This is but a small sample, and I have not read the last three mentioned. But I will have to say that it is not possible to be educated without a thorough grounding in Jewish history, and that it is highly imperative for Americans in particular to study this literature.

As for myself, my 2000 book, Consecrated Venom: The Serpent and the Tree of Knowledge, was an admiring look of the Creation story in the Old Testament, which I have always regarded as perhaps the most sublime document in the history of the world. Yet, as I have since learned, the relationship of these Old Testament patriarchs, the Israelites, to modern Jews, is very problematic. The Creation story teaches of the Fall of Man, yet the translation of this concept into the doctrine of original sin was effected by Christians, not by Jewish theologians. I am uncertain as to whether Jews believe that they are affected by original sin or the Fall.

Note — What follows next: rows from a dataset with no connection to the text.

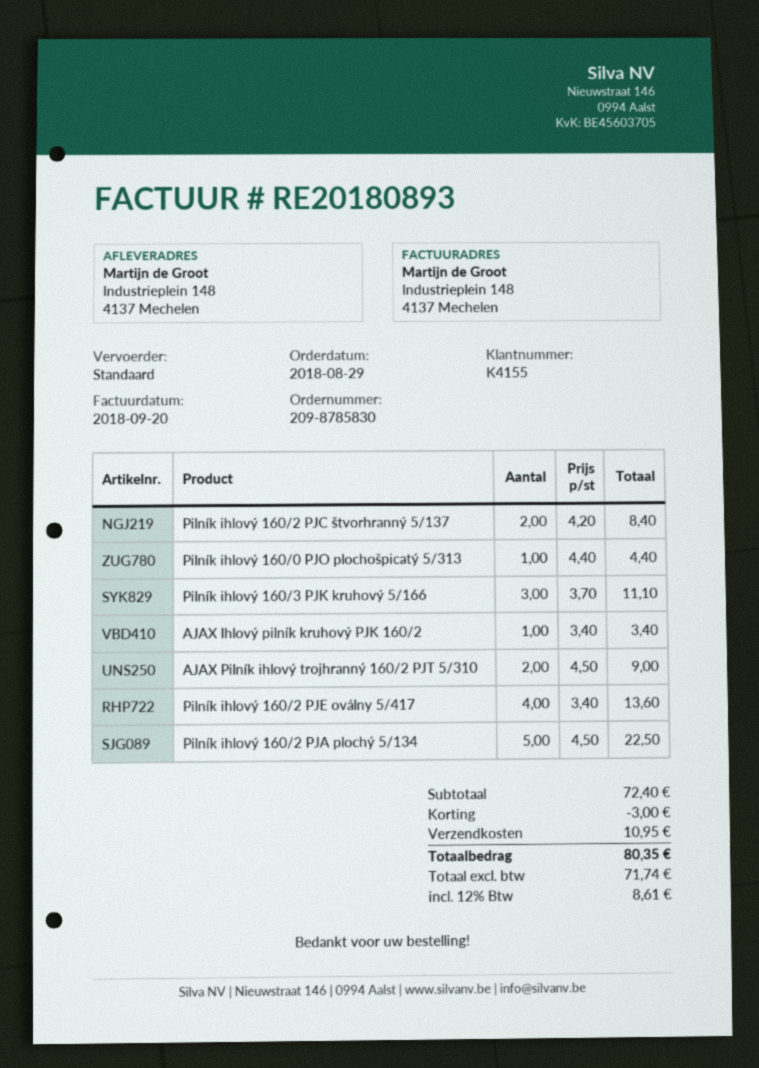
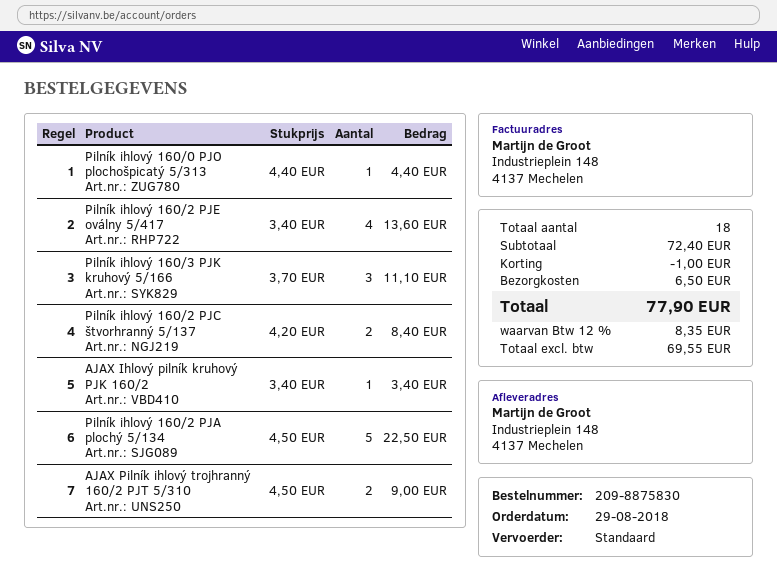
order number: 209-8785830 -> 209-8875830
discount: 3.00 -> 1.00
shipping: 10.95 -> 6.50
net: 71.74 -> 69.55
tax: 12% = 8.61 -> 12% = 8.35
total: 80.35 -> 77.90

The teaching on this point, as far as I can gather, is hazy. As one writer put it, the idea of a “Chosen People” is one thing in a nomadic and pastoral world of several millennia ago. It is quite another in context of a modern State armed with 600 nuclear warheads.

Indeed, the persistence of Old Testament themes of chosen-ness, land ownership and conquest into the modern era is alarming, especially given the advocacy of Jewish lobbying groups against similar persistence of religious traditions in other peoples. Israel Shamir, the Russian Jewish convert to Christianity and author, believes that“ The ‘liberal democracy and human rights’ doctrine carried by US marines even across Tigris and Oxus is a crypto-religion, an extreme heretical form of Judaized Christianity… In my view, this new religion can be called Neo-Judaism: its adepts imitate classic Jewish attitudes; Jews often act as priests of the new faith and they are considered sacred by its adepts… Everybody can become one of the ‘Chosen’ of the new faith—the choice is yours: the Newest Covenant admits both Gentiles and Jews; worship Mammon, disregard Nature, Spirit, Beauty, Love; feel you’re belonging to a race apart, prove it by some this-worldly success – and you can enter it. On the other hand, every Jew can opt out of it; there is no biological guilt or virtue."

And again:“Neo-Judaism is the unofficial faith of the American Empire, and the war in the Middle East is indeed the Neo-Judaic Jihad. It is intuited by millions: Tom Friedman of the NY Times wrote that the Iraqis call the American invaders ‘Jews.’ Neo-Judaism is the cult of globalism, neo-liberalism, destruction of the family and nature, anti-spiritual and anti-Christian.”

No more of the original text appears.